陸北煙盯著銀根,嚇得銀根額頭冒汗,趕緊轉過身去假裝沒看見,想走又舍不得他剛上來的兩碗面。
羅振東有些頭疼,看著陸北煙:“吃完了?咱們現在先去招待所。”
陸北煙不動:“等會兒啊,剛吃完就運動,會對胃不好。”
許歲寧笑看著陸北煙鬼扯,她剛才確實給陸北煙出了點主意,不過陸北煙還是很機靈的,稍微說一下就能反應過來。
三人坐著,看銀根吃完面,嘴一抹離開。
陸北煙突然站起來,看著羅振東:“振東哥,我去廁所,你看著嫂子啊,還有這么多行李呢。”
沒等羅振東反應過來,陸北煙已經跑了出去。
羅振東起身,被許歲寧喊住:“沒事的,一會兒北煙就能回來,這口氣要是不讓她出了,她憋在心里肯定更難受。”
羅振東擰眉:“這么晚會不會遇見什么危險?”
最重要的是,陸北煙出去,肯定二話不說就能把銀根揍一頓。
許歲寧笑著;“不會,你等著,北煙很快就回來。”
羅振東還是不放心,起身出了食堂,外面哪還有陸北煙和銀根的影子。
又不放心許歲寧一個人留在這里,只能站在食堂門口著等著。
市里路燈,十點熄燈。
羅振東看著時間,如果陸北煙十點還沒回來,黑燈瞎火更危險。
準備喊上許歲寧一起先去招待所,然后他再去找陸北煙時,陸北煙從遠處跑來。
昏黃的路燈落在她身上,能看出她心情非常好,跑起來頭發張揚的飛舞著。
羅振東總算是松了一口氣,等陸北煙跑到跟前,滿頭汗水,眼睛卻是亮晶晶的,無奈問她:“你把銀根怎么了?”

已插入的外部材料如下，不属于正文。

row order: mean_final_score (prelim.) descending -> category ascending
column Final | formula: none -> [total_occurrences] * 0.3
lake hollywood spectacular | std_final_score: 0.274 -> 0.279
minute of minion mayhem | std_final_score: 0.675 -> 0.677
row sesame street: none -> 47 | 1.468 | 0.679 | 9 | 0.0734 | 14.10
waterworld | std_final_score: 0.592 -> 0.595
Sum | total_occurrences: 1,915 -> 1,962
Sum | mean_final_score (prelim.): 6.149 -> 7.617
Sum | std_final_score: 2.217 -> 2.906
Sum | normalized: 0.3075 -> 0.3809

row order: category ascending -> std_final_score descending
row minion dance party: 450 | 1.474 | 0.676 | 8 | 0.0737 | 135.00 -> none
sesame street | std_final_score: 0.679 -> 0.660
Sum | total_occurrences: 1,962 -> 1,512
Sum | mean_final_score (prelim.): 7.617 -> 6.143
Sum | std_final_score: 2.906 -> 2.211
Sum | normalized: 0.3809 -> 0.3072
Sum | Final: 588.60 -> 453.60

陸北煙挑眉有些無辜的啊了一聲:“沒怎么啊,就是他撞了我一下,我打了他一頓,然后把他送到治保會,讓他們嚴查銀根,看著不像個好人。”
羅振東擰眉,怎么也沒想到,許歲寧給陸北煙出的竟然是這樣的主意。
治保會一天正愁著抓不到壞典型,只要送去說他有點問題,那肯定是往死里整。
根本不會講證據的。
陸北煙開心的進去,挨著許歲寧坐下,倒了一碗茶喝了,親熱的看著許歲寧:“二嫂,這一招要是以前我肯定不會用的,太卑鄙下流了,但真的好使啊。”

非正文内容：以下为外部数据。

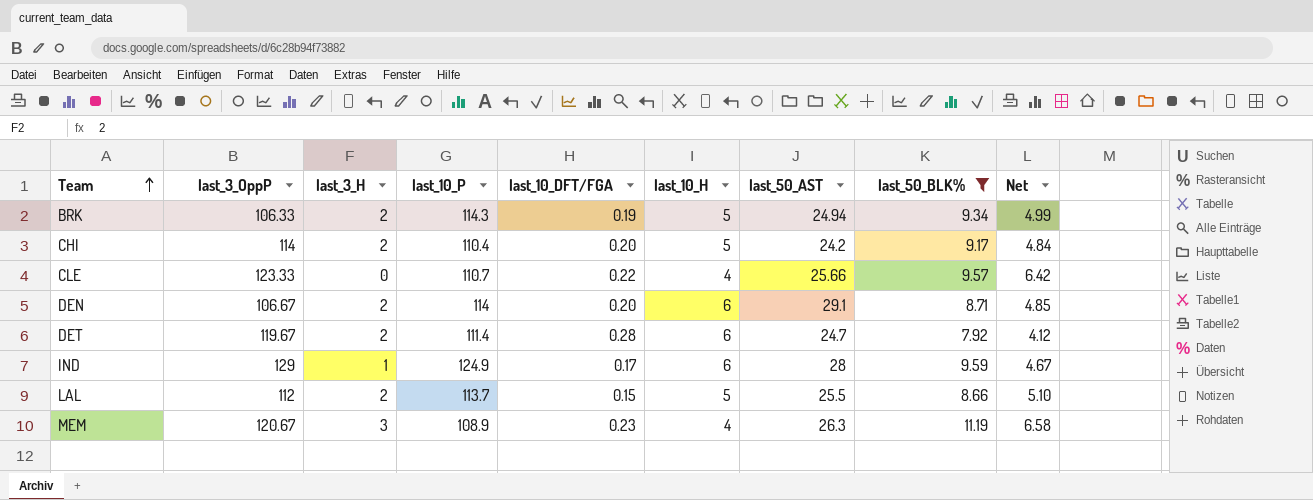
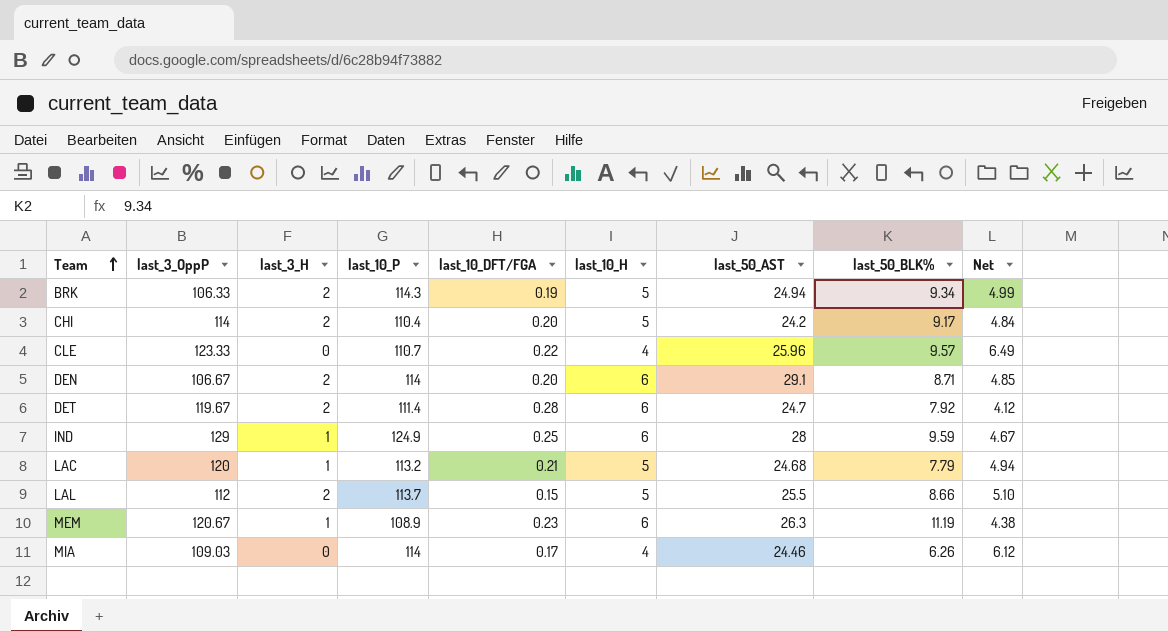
filter: last_50_BLK% >= 7.92 -> none
CLE | last_50_AST: 25.66 -> 25.96
CLE | Net: 6.42 -> 6.49
IND | last_10_DFT/FGA: 0.17 -> 0.25
MEM | last_3_H: 3 -> 1
MEM | last_10_H: 4 -> 6
MEM | Net: 6.58 -> 4.38

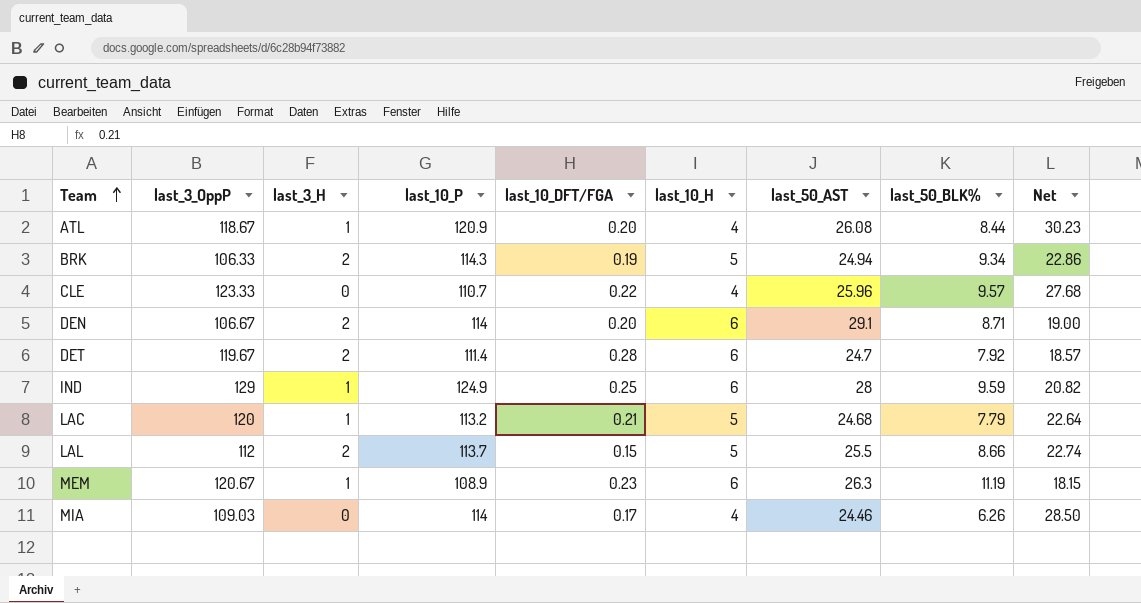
column Net | formula: [last_50_AST] / [last_10_H] -> [last_10_P] / [last_10_H]
row CHI: 114 | 2 | 110.4 | 0.20 | 5 | 24.2 | 9.17 | 4.84 -> none
row ATL: none -> 118.67 | 1 | 120.9 | 0.20 | 4 | 26.08 | 8.44 | 30.23

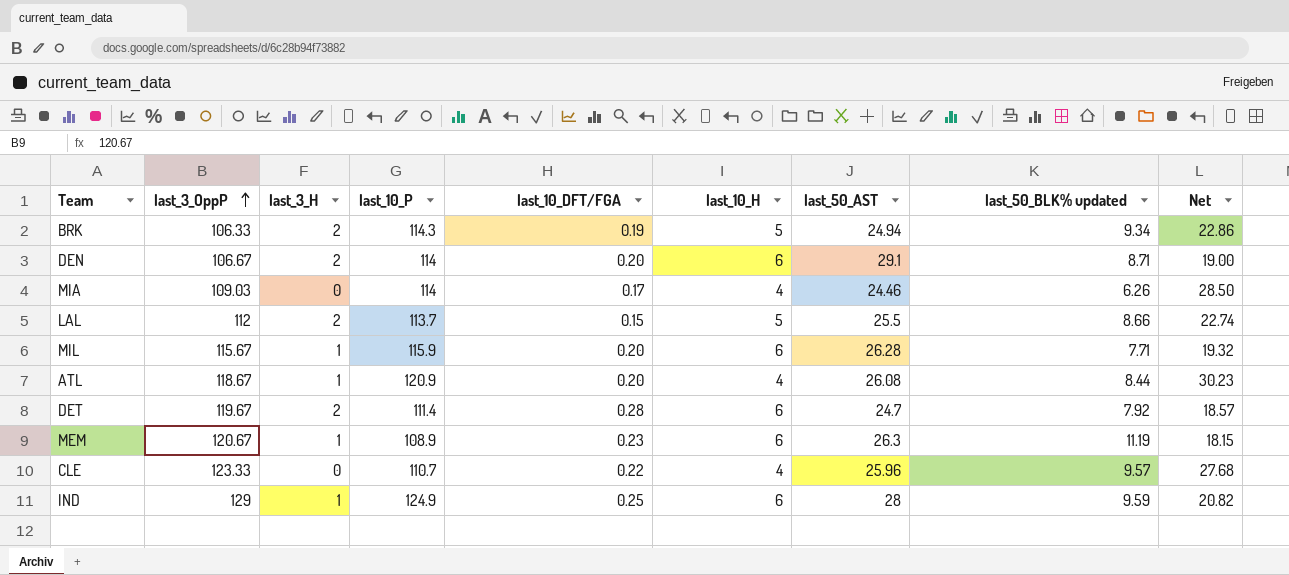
row order: Team ascending -> last_3_OppP ascending
column name: last_50_BLK% -> last_50_BLK% updated
row LAC: 120 | 1 | 113.2 | 0.21 | 5 | 24.68 | 7.79 | 22.64 -> none
row MIL: none -> 115.67 | 1 | 115.9 | 0.20 | 6 | 26.28 | 7.71 | 19.32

說著揮揮拳頭:“我既打了他出氣,他也還要被盯著做檢查挨收拾。”
只要進去,還想好好出來,根本不可能。
許歲寧笑看著她:“現在解氣了?”
陸北煙鼓了鼓腮幫子:“并沒有,這個男人跟人販子有什么區別?他害了蘇曼姐,還虐待丫丫,這種就應該有個法律制裁他們。”
許歲寧笑著,剛想開口說,陸北煙這個性格,可以去當法官。
突然想起來,現在好像這些是敏感話題,不能亂說,笑著:“以后肯定會的,咱們去招待所休息吧。”
羅振東也擔心陸北煙亂說,好在被許歲寧制止,也趕緊說著:“對,時間不早了,趕緊去招待所。”